## ENTRIES SUPPLIED
== == ==

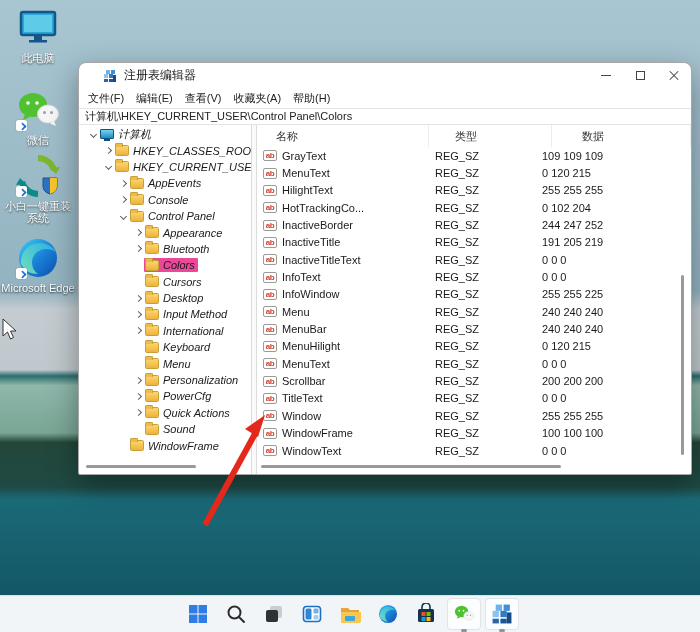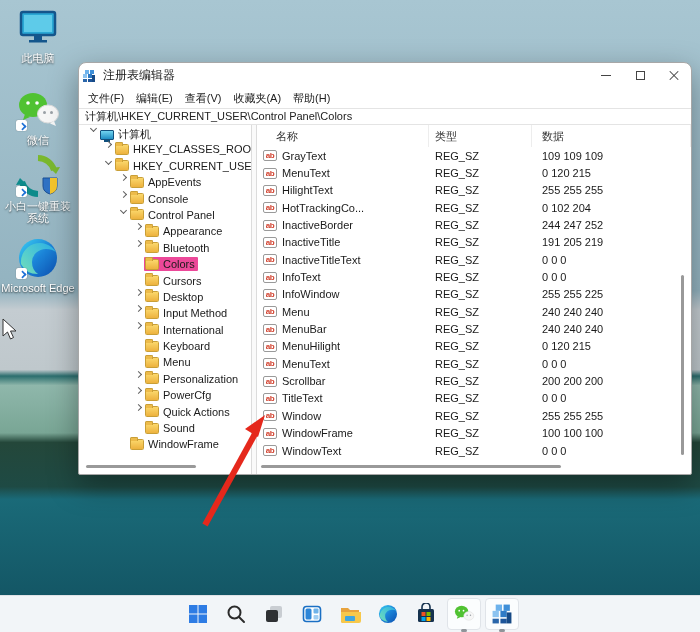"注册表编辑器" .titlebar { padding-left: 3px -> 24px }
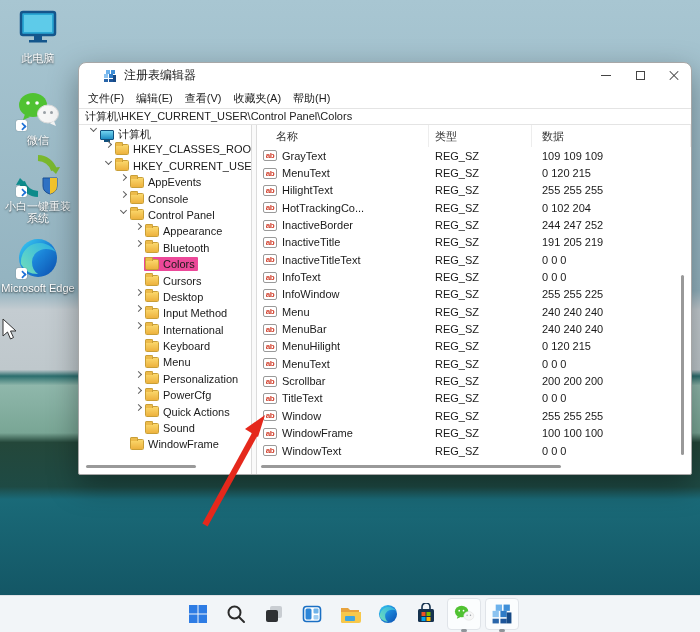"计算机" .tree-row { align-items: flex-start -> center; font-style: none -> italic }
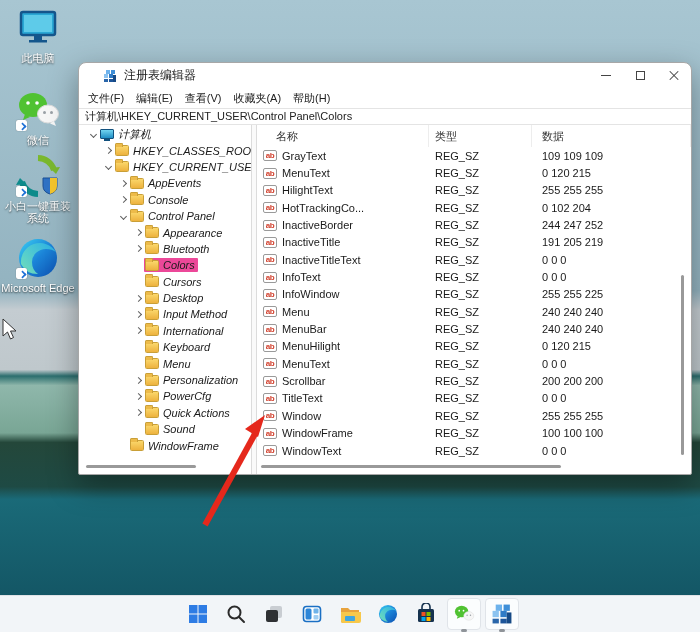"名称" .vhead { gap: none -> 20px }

== == ==

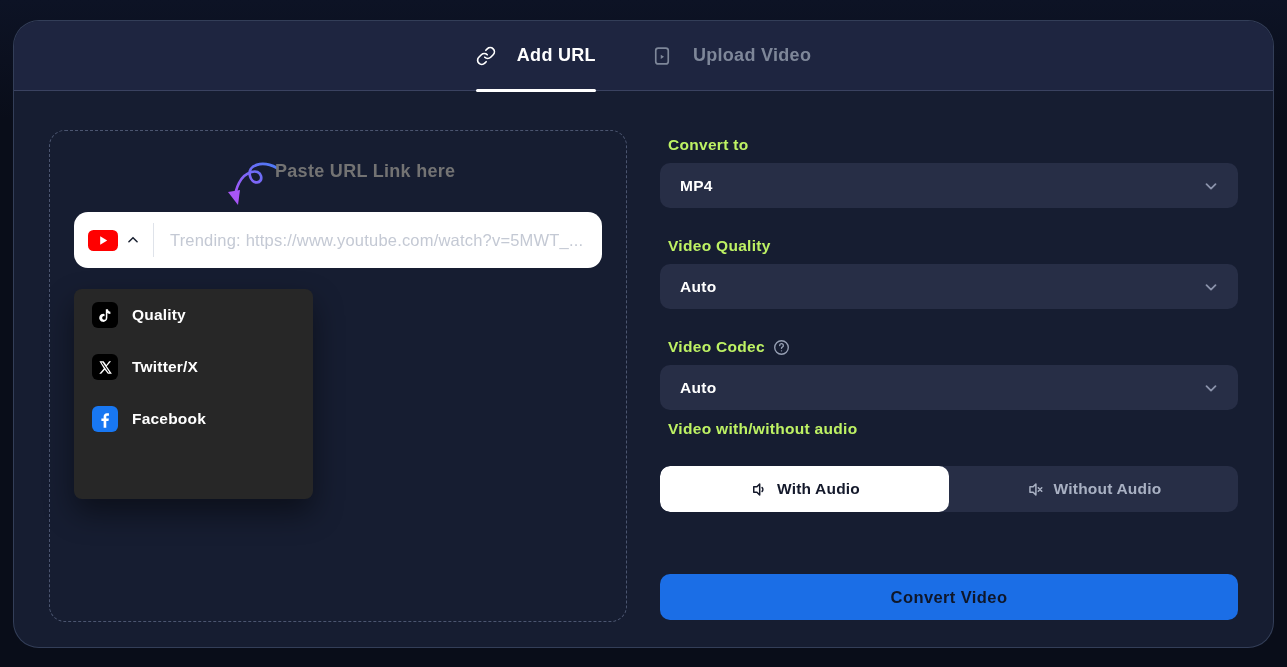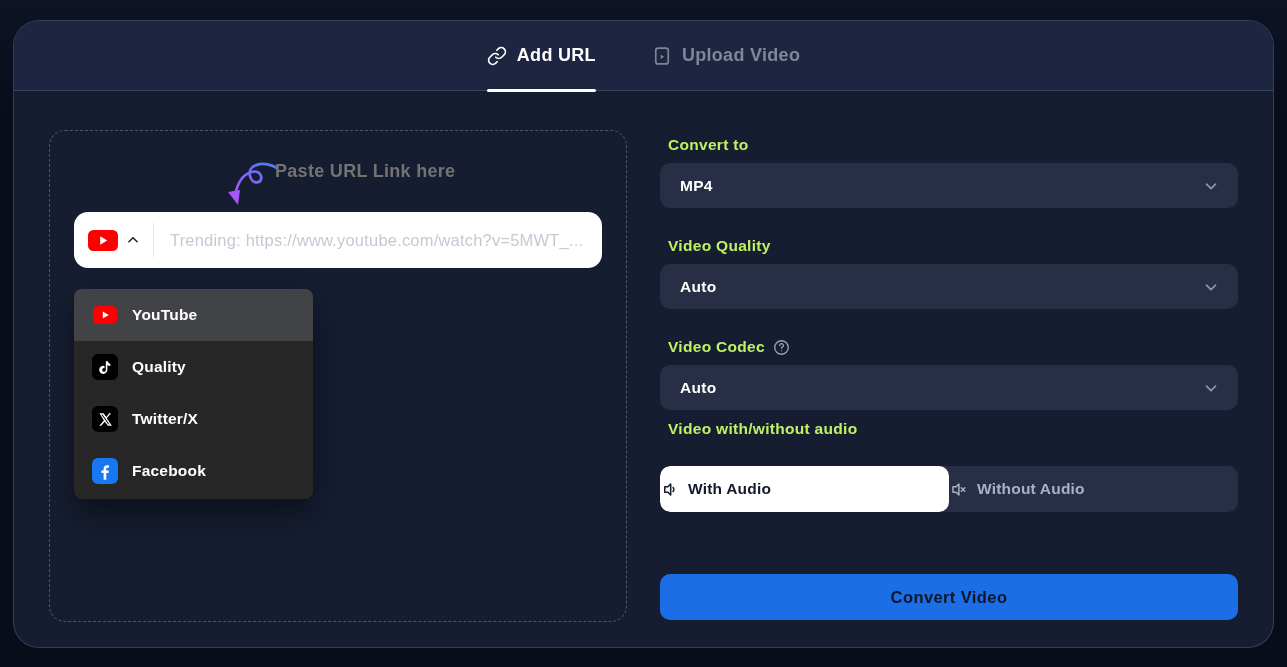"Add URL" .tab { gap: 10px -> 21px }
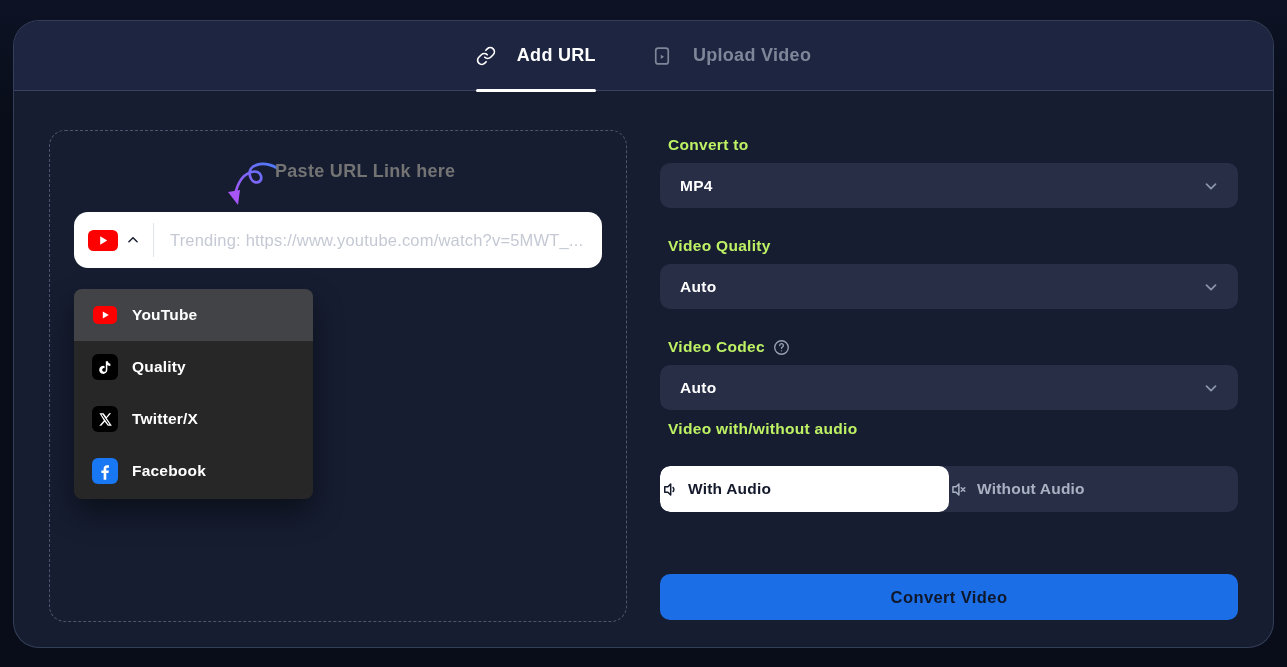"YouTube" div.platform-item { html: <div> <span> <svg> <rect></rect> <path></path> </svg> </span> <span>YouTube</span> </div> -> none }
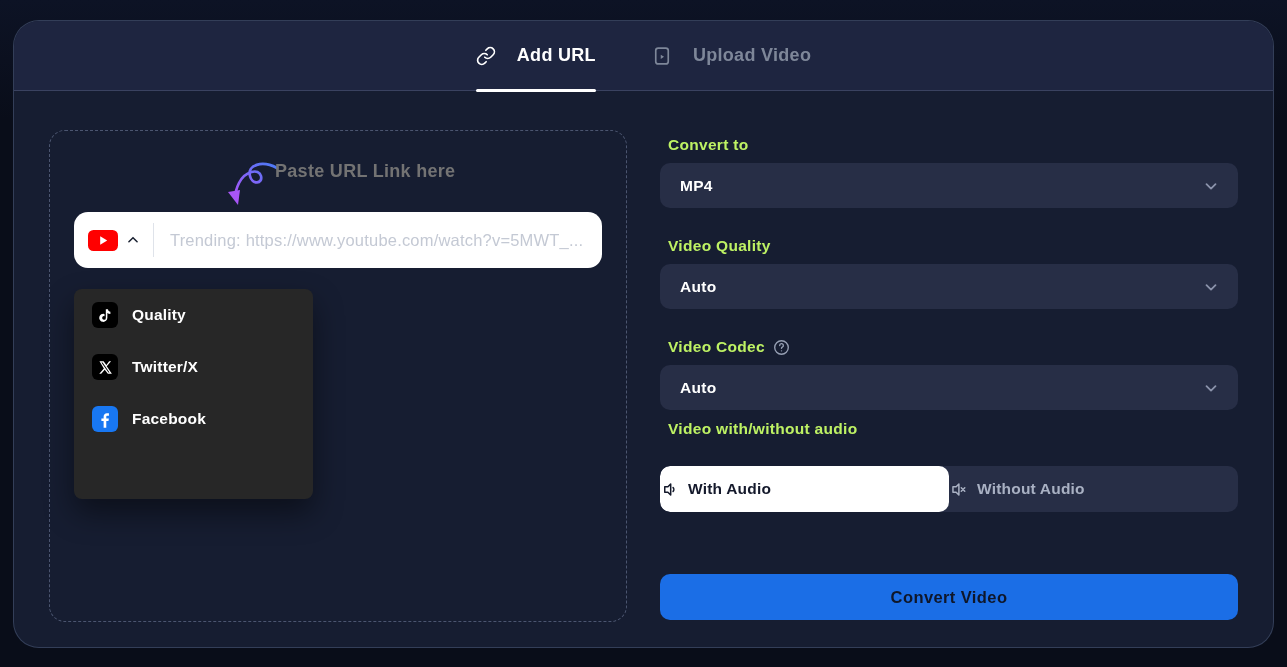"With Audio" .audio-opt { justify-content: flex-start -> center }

== == ==

## ACTIVITY
In the data above, find the line containing "padding-left: 3px ->" and the line containing "gap: none ->". Repeat those two lines and everything between them exactly, minus the pictures.

## FINAL ANSWER
"注册表编辑器" .titlebar { padding-left: 3px -> 24px }
"计算机" .tree-row { align-items: flex-start -> center; font-style: none -> italic }
"名称" .vhead { gap: none -> 20px }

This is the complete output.